Chroma Squad (Part 1)

Time for another Steam game! I’m pretty sure we can all relate to this: You see a game that interests you – maybe it looks nice, maybe it’s curiosity, maybe you just don’t want to lose the link because you want to buy it once you’ve got money to spend… Some games get added to your wishlist, others leave it. In the end, you have a few dozen games you wish you could afford, so you end up purchasing only the cheaper ones… even if they’re in the 5$ to 20$ price range.

I was never into that series, but I see its appeal.
One could say it disqualifies me from talking about a game
that is all about this sort of show... but I disagree!
That was my case with Chroma Squad. I wasn’t quite sure what to think of that game, whose trailer began with a live-action spoof of the Sentai (or Tokusatsu) genre; you know, Power Rangers and all those similar shows that involve heroes in bright colors fighting silly monsters, often facing similar giant-sized creatures with their own huge mecha. I’ve never really been a fan of Sentai series, oddly enough; the grand campiness would turn me off. Still, these series have large fanbases, with some particularly dedicated fans willing to discuss every themed season of the genre’s most famous titles. By the way, hi Linkara, when’s the next History of Power Rangers?

Good thing there was this
conveniently empty field
so close to the city, huh?
Plus, the mere concept that these villains have usually access to a giant monster of their own, but always start off battling the colorful heroes on their level. And I’m supposed to believe that villains aiming to conquer/destroy the world have a sense of honor? Honor, my ass. If I was a villain, I’d try to stomp the Rainbow Spandex Five with a giant monster from the start. If I was a hero… I’d bring out the robot from the get-go and save the world in a single stomp. Hey, if it kills the enemy in one fell swoop, and prevents the potential destruction caused by two giant combatants in the middle of a city… It’s the results that matter, right?
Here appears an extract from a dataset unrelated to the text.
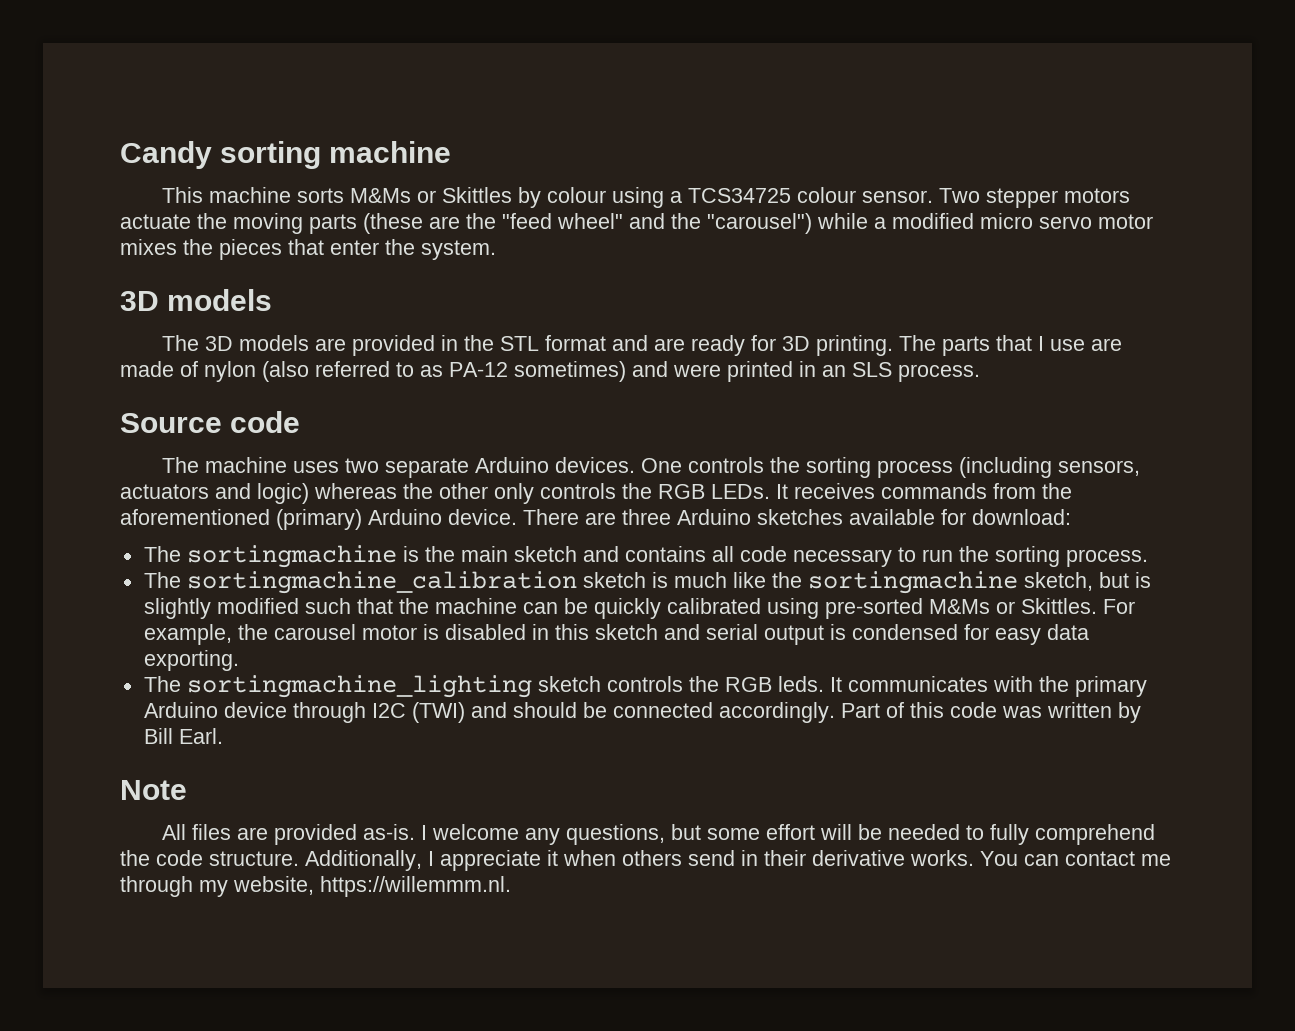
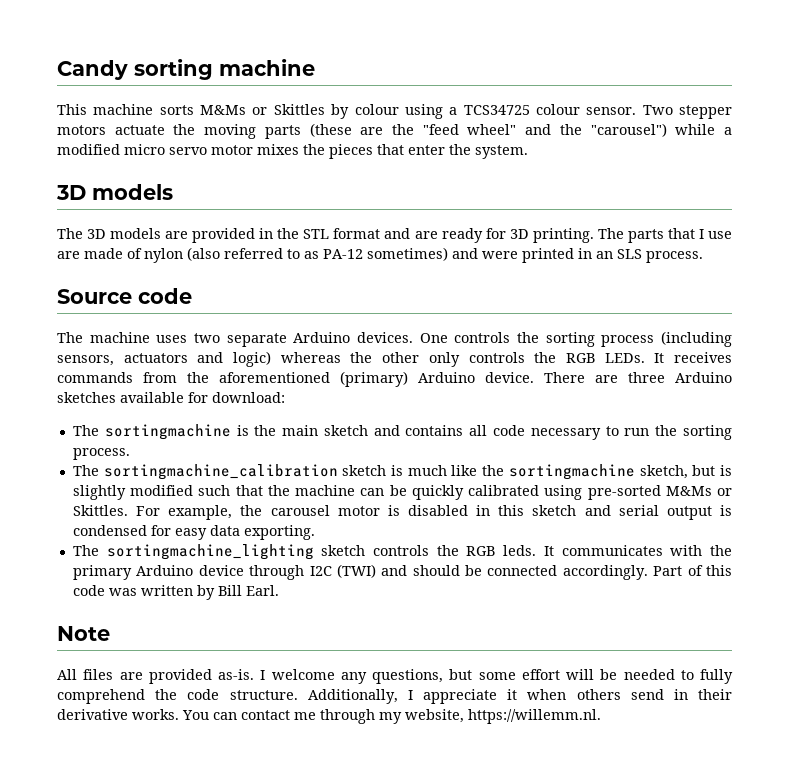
[320,876,511,897] https://willemmm.nl. -> [468,709,601,724] https://willemm.nl.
Today’s game takes place directly in the camp and colorful world of Sentai shows. Or rather, it’s a game about making a Sentai show. Managing the resources, equipment, advertising, costumes, and the actors’ paychecks. That’s the management sim part. The action RPG comes in the next part, where the actors film their show – using regular punch attacks, weapon attacks, and special moves, all taking attack, defense, HP into consideration. Actually, the game kicks it up a notch, with equipment affecting the number of squares each character can move, their critical hit chance, their counterattack chance, and many other factors that make you wonder if they’re attempting to emulate tabletop RPGs as well.

Actually, that’s exactly what it feels like: A mix between tabletop and video game RPGs. Gear up, prepare your tight Ranger costumes – with helmets – and meet me in the fantastic and often not-so-fantastic world of TV show production!

This looks like a very professional set. It should be
a satisfying place to work in... but nope! Let's start our own!
The game begins at a random studio where our five characters act as stuntmen for a Sentai show. We’re explained how the game works; on each turn, we can move twice, or move once and attack. Each character can also announce Teamwork, and that character will stop moving – but can be used to perform team acrobatics that will allow another team member to reach further than they normally could. Of course, it wouldn’t be a Sentai show without a cheesy-as-Hell team attack system, so you can position your heroes around one enemy, make them announce Teamwork, and attack with another – and the target enemy will receive higher damage from all the heroes attacking it at once. If all five attack the same enemy at the same time, we get the team’s super duper powerful finishing move… however you want to call it. You can have the lead say “Maximum Effort”, “I like banana splits!” or “Yo Mama!” as the call for the finishing move, the game doesn’t care, you're the one to set it up. Dissatisfied with the direction this particular show is taking – there aren’t even any giant robot fights! – the five leave, with the costumes they should have left behind, and set out to create their own show.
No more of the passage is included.